WHAT IS EXPECTED: Your task is to copy the listing exactly. Drop any pictures from the copy.

EXERCISE MATERIALS:

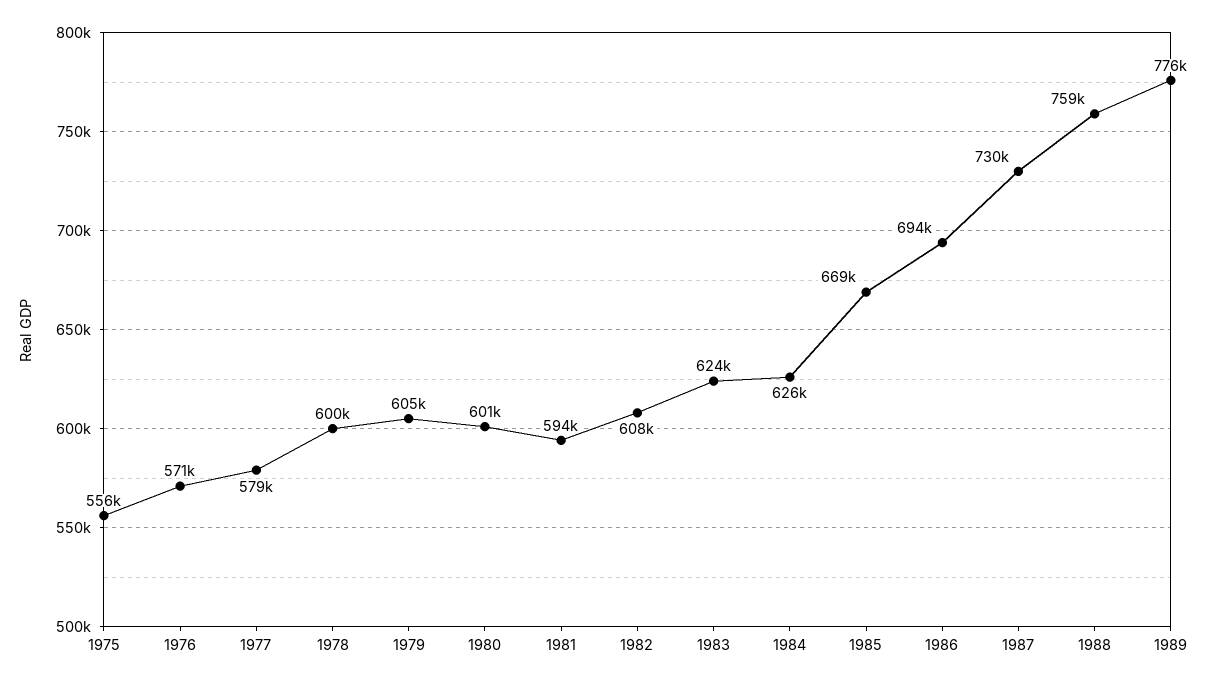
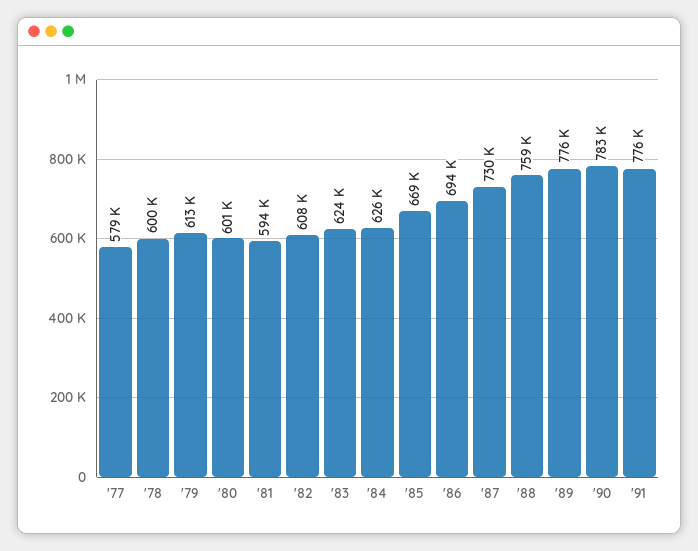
1975: 556000 -> none
1976: 571000 -> none
1979: 605000 -> 613000
'90: none -> 783000
'91: none -> 776000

SOLUTION TO THIS TASK:
1975: 556000 -> none
1976: 571000 -> none
1979: 605000 -> 613000
'90: none -> 783000
'91: none -> 776000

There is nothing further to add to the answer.